Many routes lead to the Montardo, but one of them is very rarely described and very original.
This one, combined with a second route via the East of the Montardo (less original but also not very common) provides a very rewarding visit of this mountain.
To reach the starting point, we need to get first into the valley of Val d'Aran, at the village of Artiès where starts the asphalted road leading to Pont de Rius.
Artiès, near Vielha, is accessible from France via the exit of Montréjeau at the A64 motorway, or from Spain (sorry, Catalunya !), taking the direction of Montanuy from Lérida, then passing the tunnel to Vielha.
Agrandir le plan
Pont de Rius is the last asfalted point of the track, however it is possible to drive a bit further to get closer to the starting point, Pont de Loseron (near Pont de Ressec, and in the direction of Col de Prüedo).
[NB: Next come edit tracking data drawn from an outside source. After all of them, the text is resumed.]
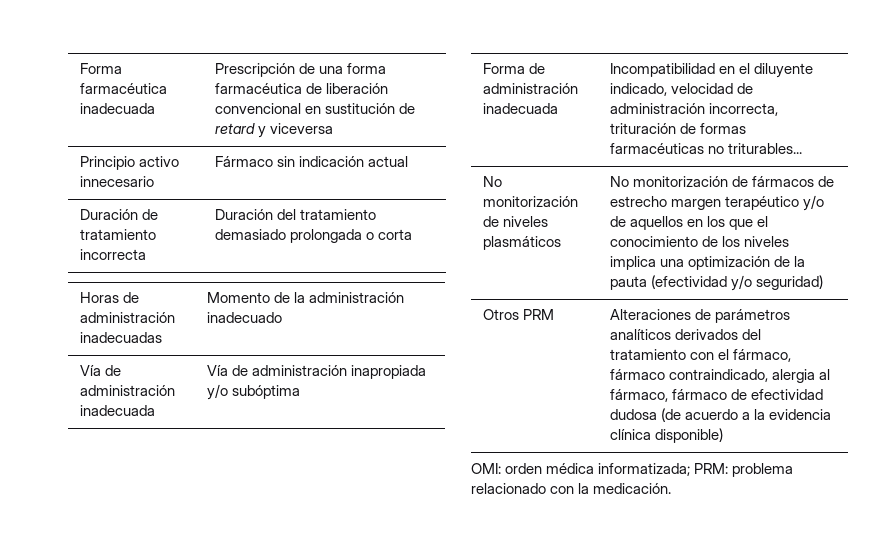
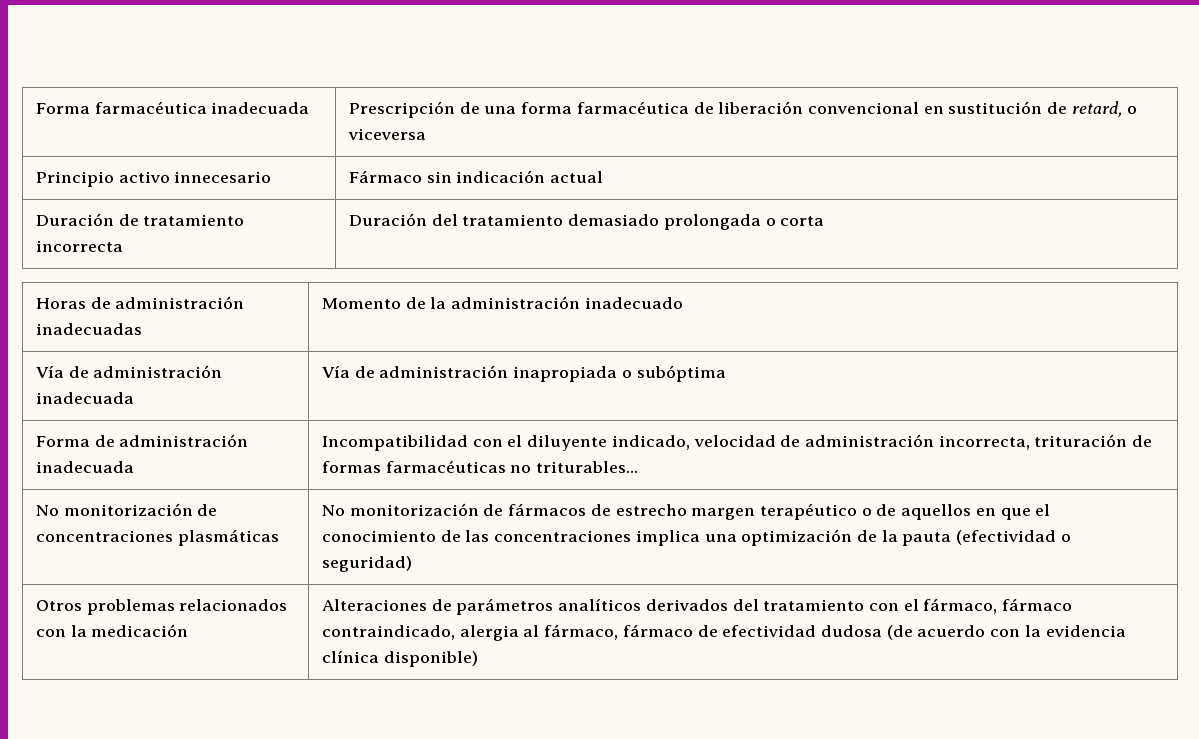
- Forma farmacéutica inadecuada | Prescripción de una forma farmacéutica de liberación convencional en sustitución de retard y viceversa
+ Forma farmacéutica inadecuada | Prescripción de una forma farmacéutica de liberación convencional en sustitución de retard, o viceversa
- Vía de administración inadecuada | Vía de administración inapropiada y/o subóptima
+ Vía de administración inadecuada | Vía de administración inapropiada o subóptima
- Forma de administración inadecuada | Incompatibilidad en el diluyente indicado, velocidad de administración incorrecta, trituración de formas farmacéuticas no triturables...
+ Forma de administración inadecuada | Incompatibilidad con el diluyente indicado, velocidad de administración incorrecta, trituración de formas farmacéuticas no triturables...
- No monitorización de niveles plasmáticos | No monitorización de fármacos de estrecho margen terapéutico y/o de aquellos en los que el conocimiento de los niveles implica una optimización de la pauta (efectividad y/o seguridad)
+ No monitorización de concentraciones plasmáticas | No monitorización de fármacos de estrecho margen terapéutico o de aquellos en que el conocimiento de las concentraciones implica una optimización de la pauta (efectividad o seguridad)
- Otros PRM | Alteraciones de parámetros analíticos derivados del tratamiento con el fármaco, fármaco contraindicado, alergia al fármaco, fármaco de efectividad dudosa (de acuerdo a la evidencia clínica disponible)
+ Otros problemas relacionados con la medicación | Alteraciones de parámetros analíticos derivados del tratamiento con el fármaco, fármaco contraindicado, alergia al fármaco, fármaco de efectividad dudosa (de acuerdo con la evidencia clínica disponible)
- OMI: orden médica informatizada; PRM: problema relacionado con la medicación.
There is no need to have a land rover, just a small car high enough on wheels, but there are good chances that this track is forbidden during the high season. In 2003 it was open to vehicles, but only during the autumn and the spring.
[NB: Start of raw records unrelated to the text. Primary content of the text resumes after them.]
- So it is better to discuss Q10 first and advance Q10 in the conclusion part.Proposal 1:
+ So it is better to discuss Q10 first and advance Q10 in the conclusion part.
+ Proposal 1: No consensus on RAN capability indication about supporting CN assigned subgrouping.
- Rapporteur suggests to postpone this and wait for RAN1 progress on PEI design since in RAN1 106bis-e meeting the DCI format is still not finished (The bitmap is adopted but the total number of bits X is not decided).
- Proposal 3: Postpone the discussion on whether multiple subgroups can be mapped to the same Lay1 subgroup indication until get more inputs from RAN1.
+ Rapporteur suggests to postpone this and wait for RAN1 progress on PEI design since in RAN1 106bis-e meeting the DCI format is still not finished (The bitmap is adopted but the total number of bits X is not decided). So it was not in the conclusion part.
This route in fact is a loop, composed of 2 different ways to get to the Montardo.
There is a first approach via the East and the Port de Caldès, however not really a original route, but certainly more rewarding than the Restanca concerning proposed landscapes and panoramas.
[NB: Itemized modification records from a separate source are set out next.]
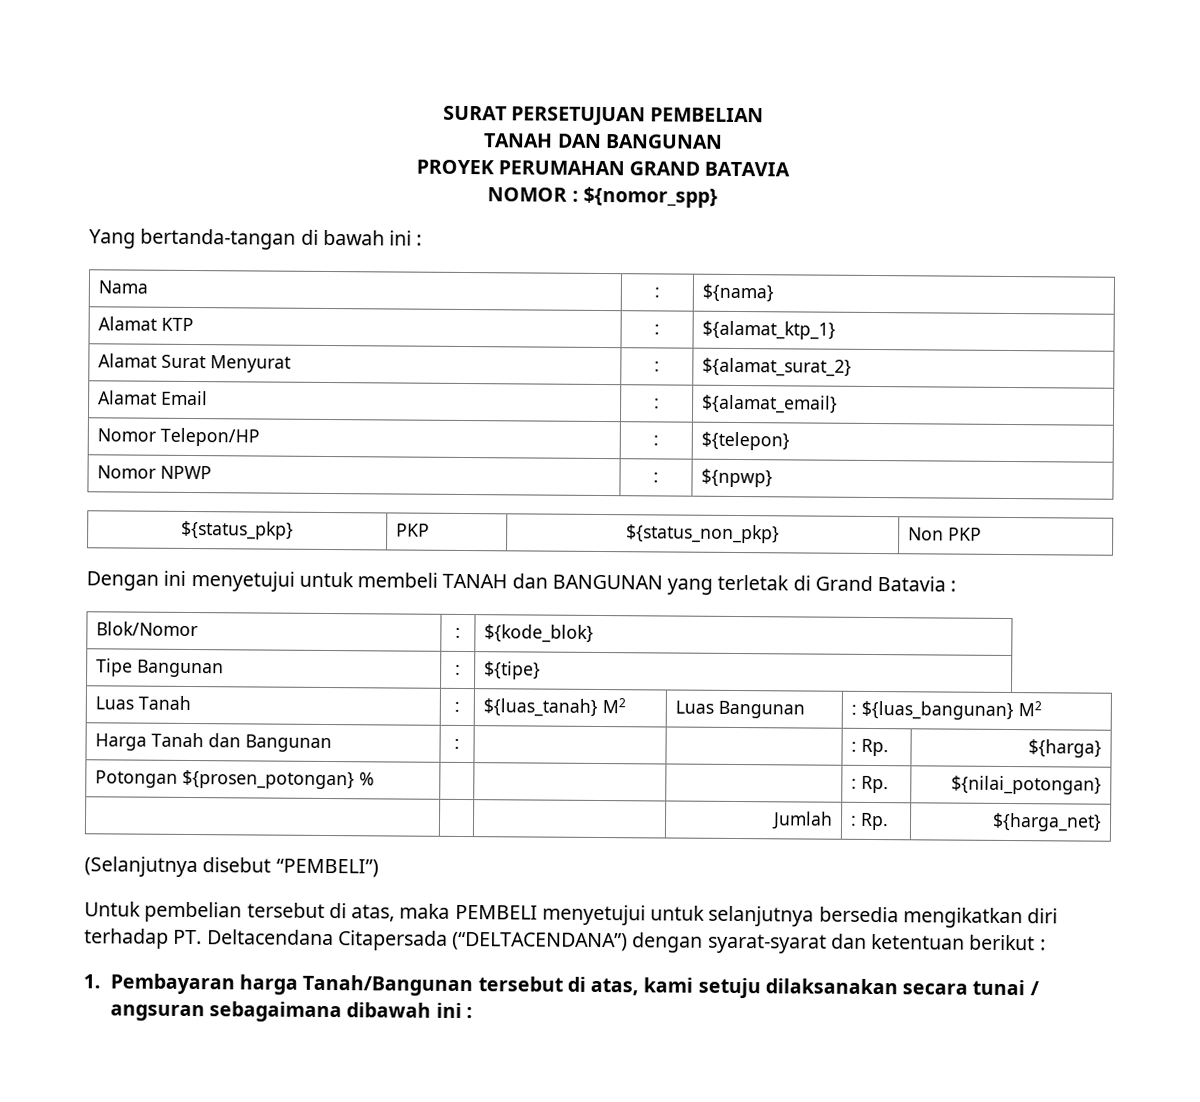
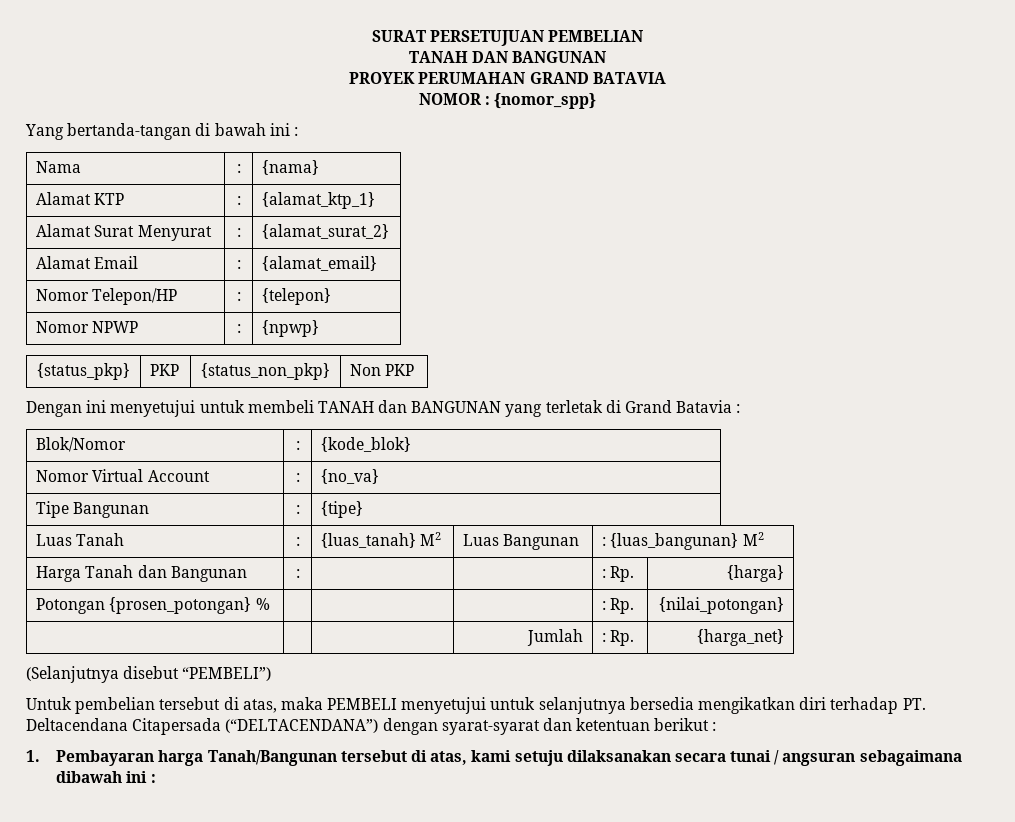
- NOMOR : ${nomor_spp}
+ NOMOR : {nomor_spp}
- Nama | : | ${nama}
+ Nama | : | {nama}
- Alamat KTP | : | ${alamat_ktp_1}
+ Alamat KTP | : | {alamat_ktp_1}
- Alamat Surat Menyurat | : | ${alamat_surat_2}
+ Alamat Surat Menyurat | : | {alamat_surat_2}
- Alamat Email | : | ${alamat_email}
+ Alamat Email | : | {alamat_email}
- Nomor Telepon/HP | : | ${telepon}
+ Nomor Telepon/HP | : | {telepon}
- Nomor NPWP | : | ${npwp}
- ${status_pkp} | PKP | ${status_non_pkp} | Non PKP
+ Nomor NPWP | : | {npwp}
+ {status_pkp} | PKP | {status_non_pkp} | Non PKP
- Blok/Nomor | : | ${kode_blok}
+ Blok/Nomor | : | {kode_blok}
+ Nomor Virtual Account | : | {no_va}
- Tipe Bangunan | : | ${tipe}
+ Tipe Bangunan | : | {tipe}
- Luas Tanah | : | ${luas_tanah} M2 | Luas Bangunan | : ${luas_bangunan} M2
+ Luas Tanah | : | {luas_tanah} M2 | Luas Bangunan | : {luas_bangunan} M2
- Harga Tanah dan Bangunan | : | | | : Rp. | ${harga}
+ Harga Tanah dan Bangunan | : | | | : Rp. | {harga}
- Potongan ${prosen_potongan} % | | | | : Rp. | ${nilai_potongan}
+ Potongan {prosen_potongan} % | | | | : Rp. | {nilai_potongan}
- | | | Jumlah | : Rp. | ${harga_net}
+ | | | Jumlah | : Rp. | {harga_net}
Then, there is the N-E route whose aim of this page is to describe, which descends directly from the top to the starting point, via the lake of Sasloses. This route is described in the book of "Plus Beaux Lacs des Pyrénées" by Louis Audoubert, and I tried it in 2003. Following to this try, I sent an article to the "Revue Pyrénées", which was published in the number 230
For a first try, it is better to make them in this order, as the route is easier to find going down.
1/ approach via the East (orange line on the map)
This route goes first via a well defined track for a few hundred meters, and becomes a single trail with the red marks of the GR11. It climbs to the lakes Estanhs de Montcasáu via a steep portion. The first lake is a dam, the second one is a natural one. Then, it heads to the pass Còlh de la Ribereta, just below the ridge of the Tuc de Salana, until we reach the two next lakes of Ribereta, Baish et Naut respectively (the "lower" and the "higher"), via a shy unmarked trail that leaves the GR11 on the right.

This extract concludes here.